Add a way to share parsed `Abbreviations` between `Unit`s
Swatinem opened this issue · comments
I think I’m hitting an interesting pathological case with a massive 5.5G DWARF file:
The file has ~280k Units, and ~1.5k abbrevs. It looks like those abbrevs are shared by all the units (they all have abbrev_offset = 0).
That means that Unit::new
is re-parsing the same ~1.5k abbrevs over and over again, holding them in memory and freeing those in the end.
A way to share the Abbreviations
between Unit
s would be nice to avoid this duplicated work.
Do you need to share them (reference them simultaneously from multiple Unit
s), or is it enough to be able to reuse the Abbreviations
from a previous Unit
that you've finished processing?
We are currently keeping all the Unit
s in memory because there might be cross-references I think.
This means that we can’t easily reuse the Abbreviations
from a previous Unit
. I wonder if we could lift that restriction at some point, but thus far we construct all the Unit
s lazily and keep them around.
See also getsentry/symbolic#683 for my workaround upstream. I essentially copied all of Unit::new
which is unfortunate.
Having a second constructor that takes Abbreviations
would make that workaround a bit less ugly. Then I can mem::swap
stuff around as I please to avoid the re-parsing.
This is really an interesting case and very much depends on the underlying DWARF data.
For my pathological case, there is only a single Abbreviations
table with ~1500 entries in debug_abbrev
that is shared by all CUs.
But other files (for example electron.debug) are rather duplicated and seem to have one abbreviation table per CU.
I think the second case already wastes bytes in the raw DWARF by not deduplicating these tables, but on the other hand is only parsing as much as needed in gimli (well, except for the abbrevs that are duplicated across CUs).
The first case however highlights a shortcoming in gimli as it is wasting a lot of cpu and memory to parse the complete Abbreviations
table for each CU, even though it could get away with only parsing a single one.
This is definitely a shortcoming in gimli, which I was aware of in the past and forgot about. It wasn't a problem before we added Dwarf
and Unit
.
mem::swap
sounds too error prone. You would need to swap every time before and after calling something that uses it.
Ideally there would be a reference to an abbreviations cache somewhere, perhaps in Dwarf
. I'm not sure how hard it will be to design the ownership for that though.

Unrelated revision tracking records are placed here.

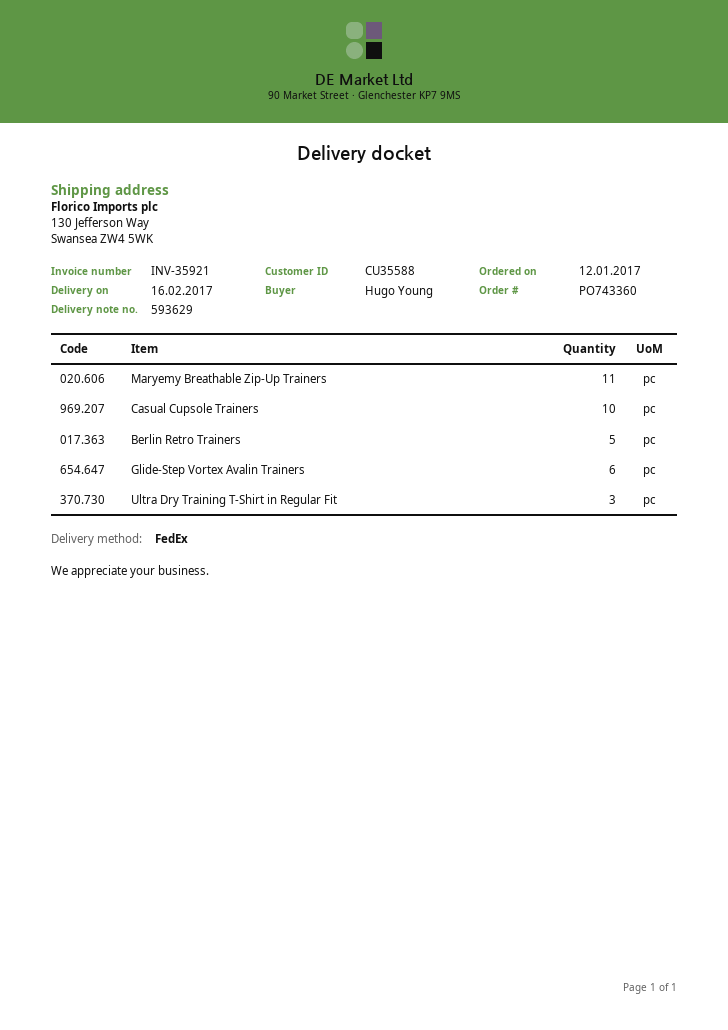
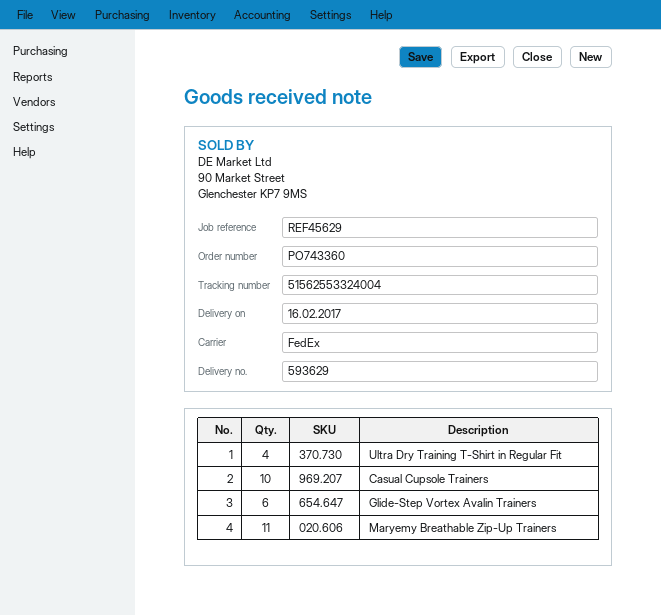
Berlin Retro Trainers: 5 -> none
Ultra Dry Training T-Shirt in Regular Fit: 3 -> 4

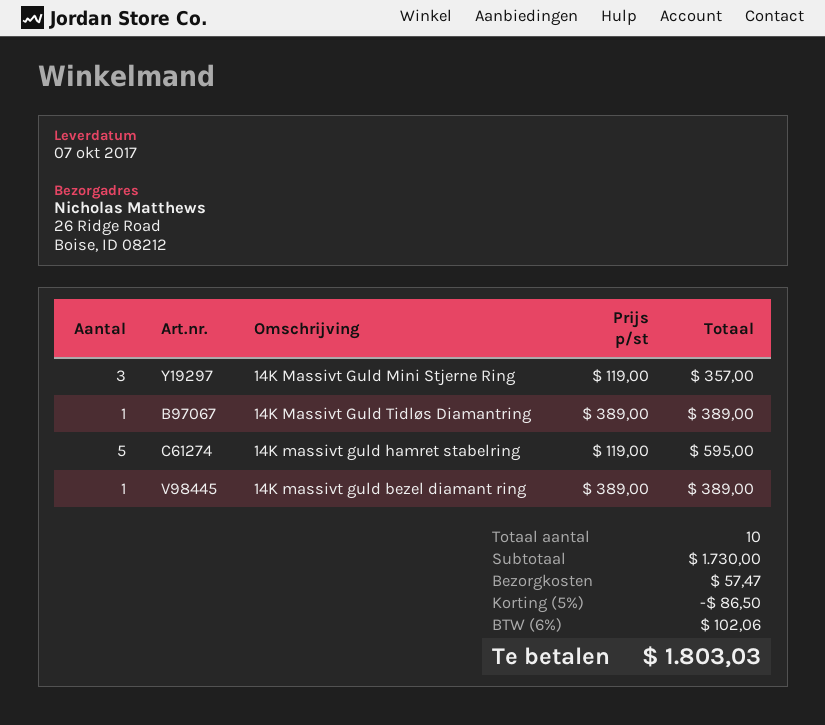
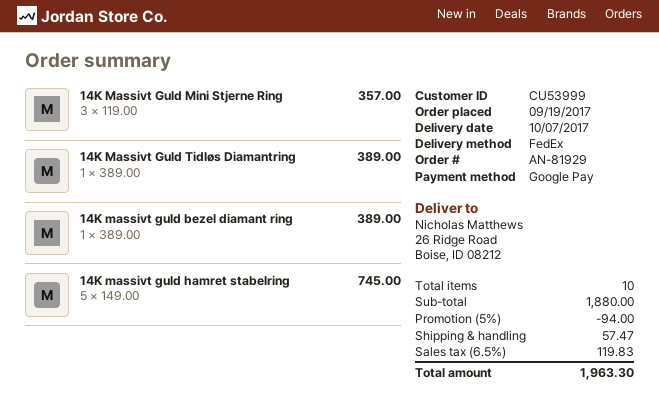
14K massivt guld hamret stabelring: 5 x 119.00 = 595.00 -> 5 x 149.00 = 745.00
subtotal: 1730.00 -> 1880.00
discount: 5% = 86.50 -> 5% = 94.00
tax: 6% = 102.06 -> 6.5% = 119.83
total: 1803.03 -> 1963.30

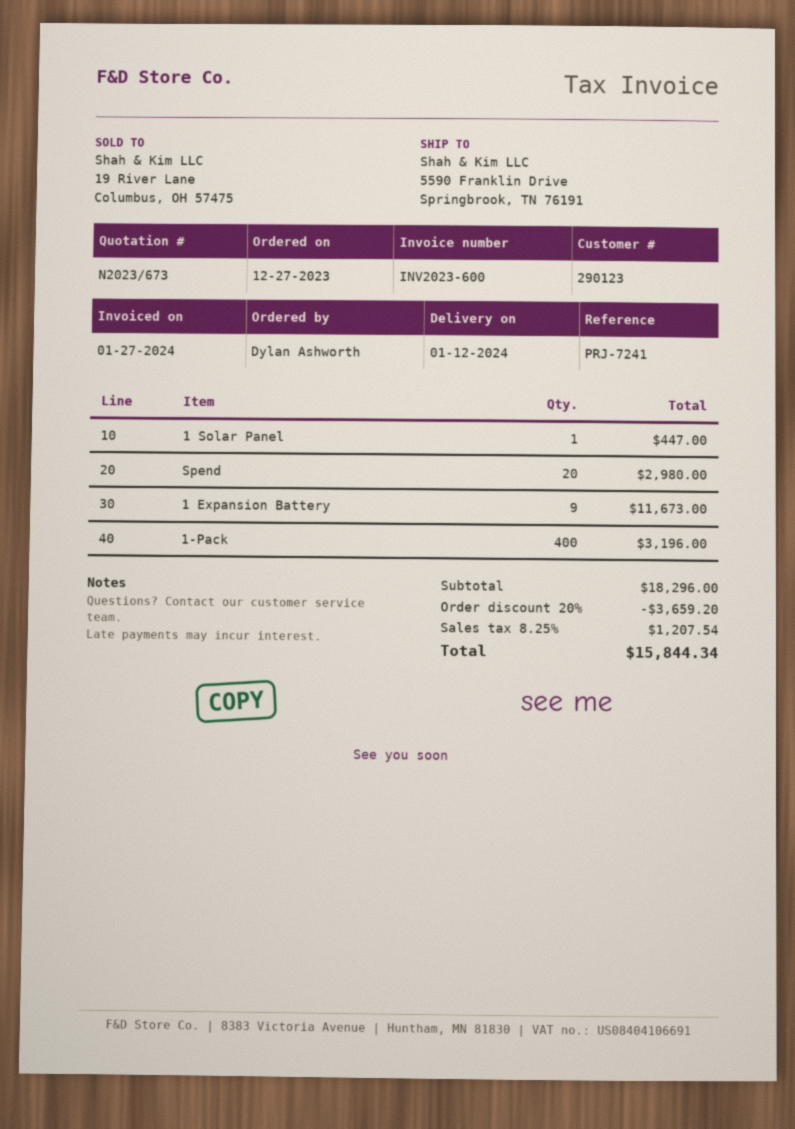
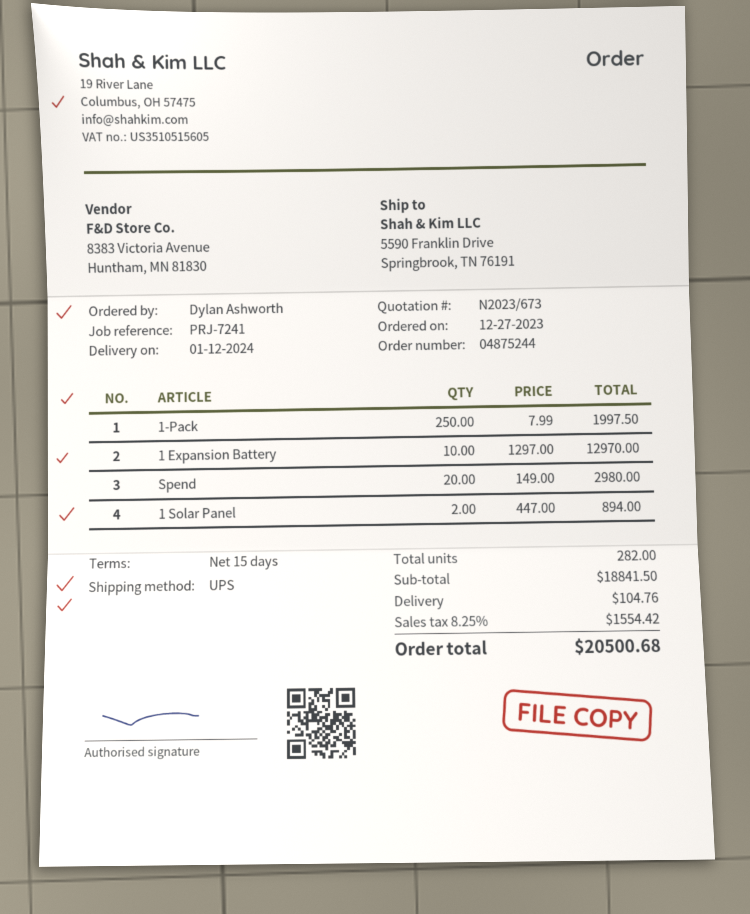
1 Solar Panel: 1 for 447.00 -> 2 for 894.00
1 Expansion Battery: 9 for 11673.00 -> 10 for 12970.00
1-Pack: 400 for 3196.00 -> 250 for 1997.50
subtotal: 18296.00 -> 18841.50
discount: 20% = 3659.20 -> none
shipping: none -> 104.76
tax: 8.25% = 1207.54 -> 8.25% = 1554.42
total: 15844.34 -> 20500.68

before and after calling something that uses it.
My current workaround is very brittle anyway in the sense that I very carefully avoided calling anything that uses it. Which means things can break easily in the future if people are not careful :-(
And yes, having an Abbreviations
cache in Dwarf
sounds like a good solution to me. But as you mentioned, ownership might be a pain there and either require some more lifetime parameters, or just going with Arc
.
@mstange suggested that it might be dsymutil that merges/deduplicates all the Abbreviations
, and indeed, the macOS dSYM for https://github.com/electron/electron/releases/tag/v20.1.4 only has a single Abbreviations
table with ~1100 entries. But it only has ~18k CUs which limits the combinatorial explosion.
My hack in getsentry/symbolic#683 to deduplicate the parsing speeds symcache_debug
up from ~26 -> ~18 seconds, and peak RSS from ~6.7 G -> ~2.6G, which are very good results.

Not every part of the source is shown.